((

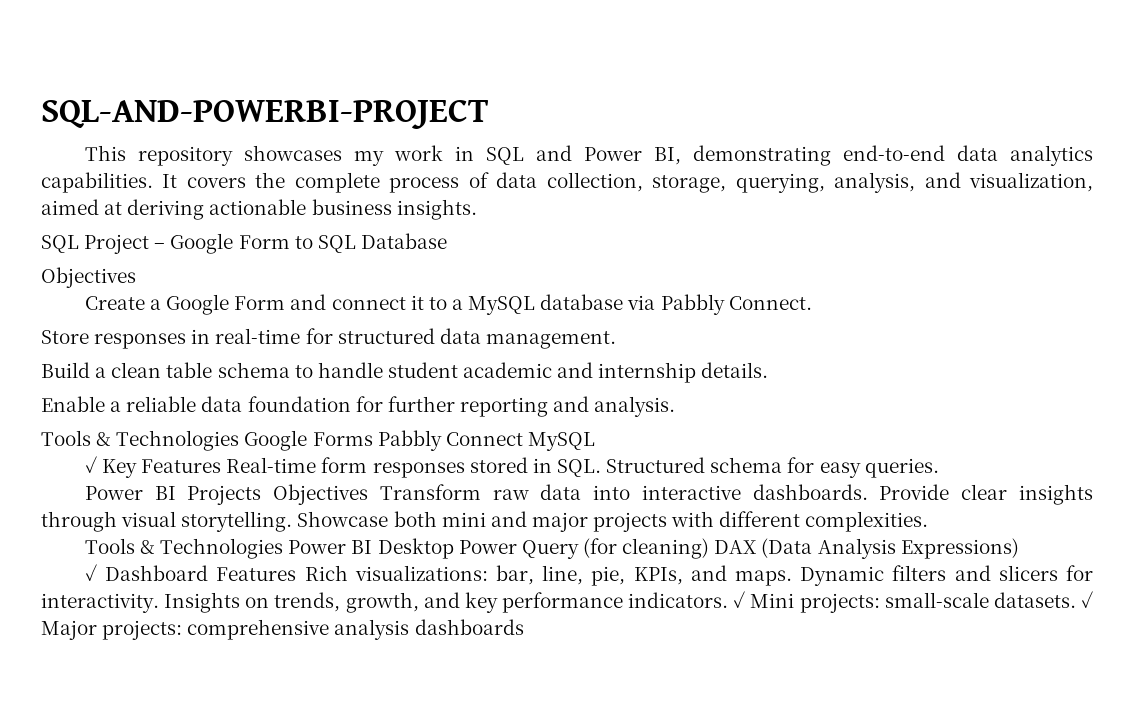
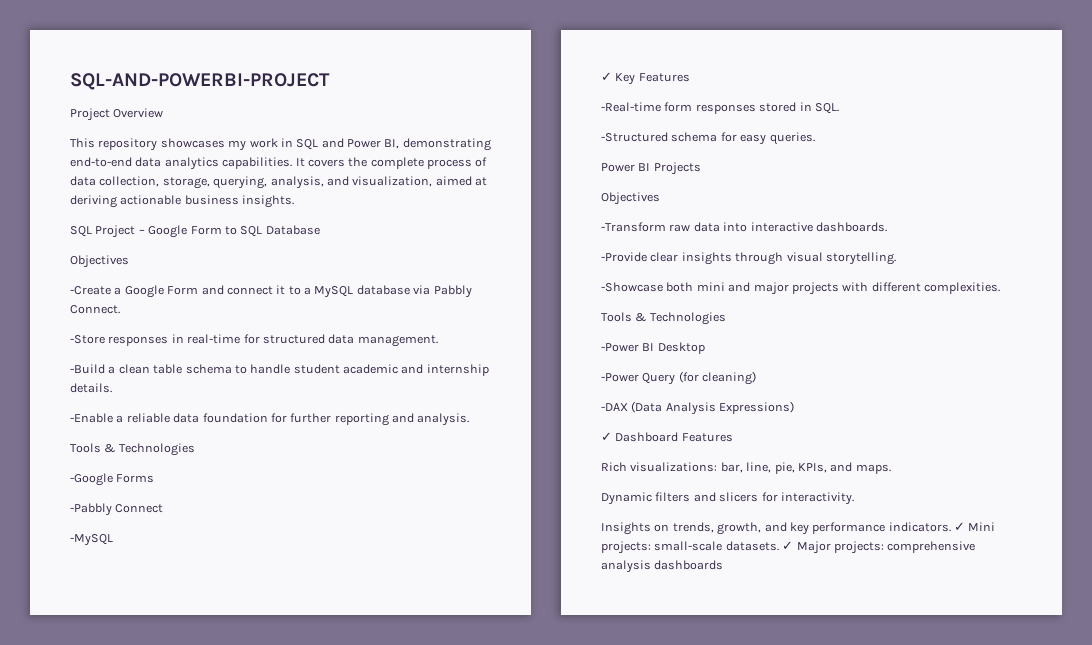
+ Project Overview
- Create a Google Form and connect it to a MySQL database via Pabbly Connect.
+ -Create a Google Form and connect it to a MySQL database via Pabbly Connect.
- Store responses in real-time for structured data management.
+ -Store responses in real-time for structured data management.
- Build a clean table schema to handle student academic and internship details.
+ -Build a clean table schema to handle student academic and internship details.
- Enable a reliable data foundation for further reporting and analysis.
- Tools & Technologies Google Forms Pabbly Connect MySQL
+ -Enable a reliable data foundation for further reporting and analysis.
+ Tools & Technologies
+ -Google Forms
+ -Pabbly Connect
+ -MySQL
- ✓ Key Features Real-time form responses stored in SQL. Structured schema for easy queries.
+ ✓ Key Features
+ -Real-time form responses stored in SQL.
+ -Structured schema for easy queries.
- Power BI Projects Objectives Transform raw data into interactive dashboards. Provide clear insights through visual storytelling. Showcase both mini and major projects with different complexities.
- Tools & Technologies Power BI Desktop Power Query (for cleaning) DAX (Data Analysis Expressions)
+ Power BI Projects
+ Objectives
+ -Transform raw data into interactive dashboards.
+ -Provide clear insights through visual storytelling.
+ -Showcase both mini and major projects with different complexities.
+ Tools & Technologies
+ -Power BI Desktop
+ -Power Query (for cleaning)
+ -DAX (Data Analysis Expressions)
- ✓ Dashboard Features Rich visualizations: bar, line, pie, KPIs, and maps. Dynamic filters and slicers for interactivity. Insights on trends, growth, and key performance indicators.
+ ✓ Dashboard Features
+ Rich visualizations: bar, line, pie, KPIs, and maps.
+ Dynamic filters and slicers for interactivity.
+ Insights on trends, growth, and key performance indicators.

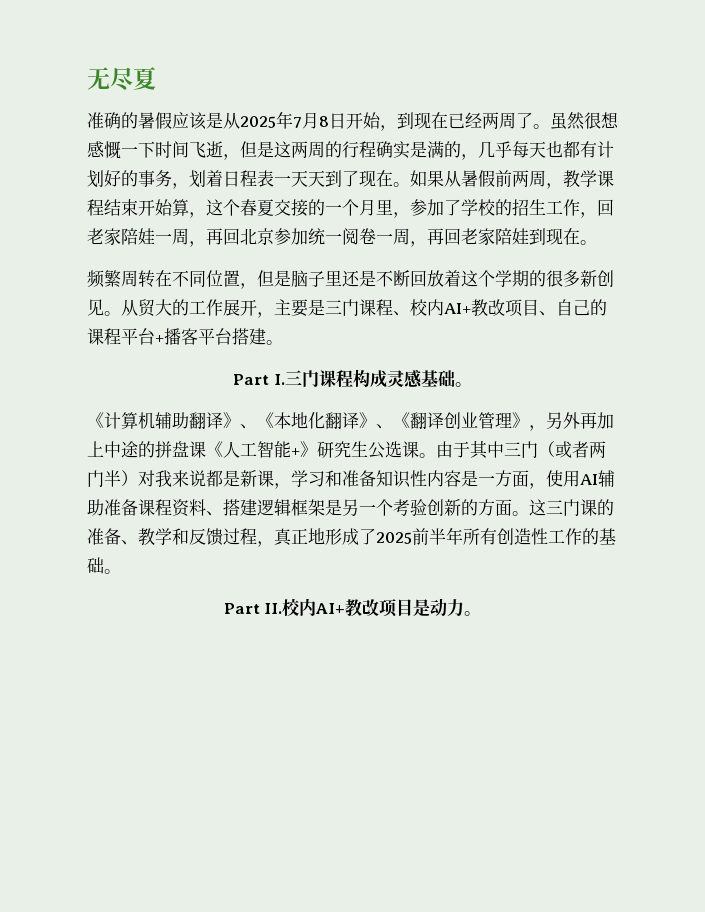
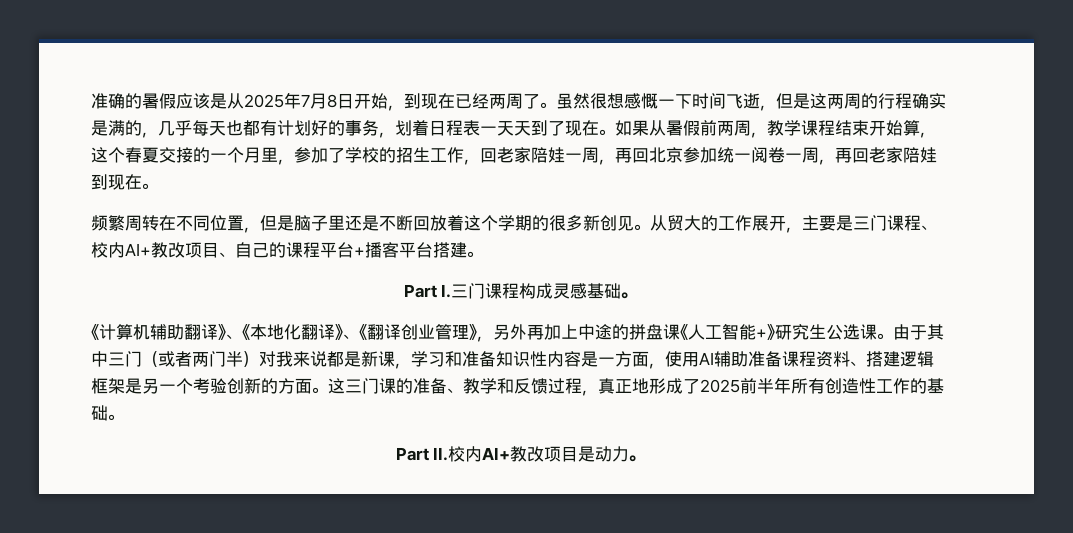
- 无尽夏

))

#### ASSIGNED TASK
Pictures are to be dropped, and the lines from the line with "- ✓ Dashboard" through the end of the material above are to be reproduced exactly.

#### TASK SOLUTION
- ✓ Dashboard Features Rich visualizations: bar, line, pie, KPIs, and maps. Dynamic filters and slicers for interactivity. Insights on trends, growth, and key performance indicators.
+ ✓ Dashboard Features
+ Rich visualizations: bar, line, pie, KPIs, and maps.
+ Dynamic filters and slicers for interactivity.
+ Insights on trends, growth, and key performance indicators.

- 无尽夏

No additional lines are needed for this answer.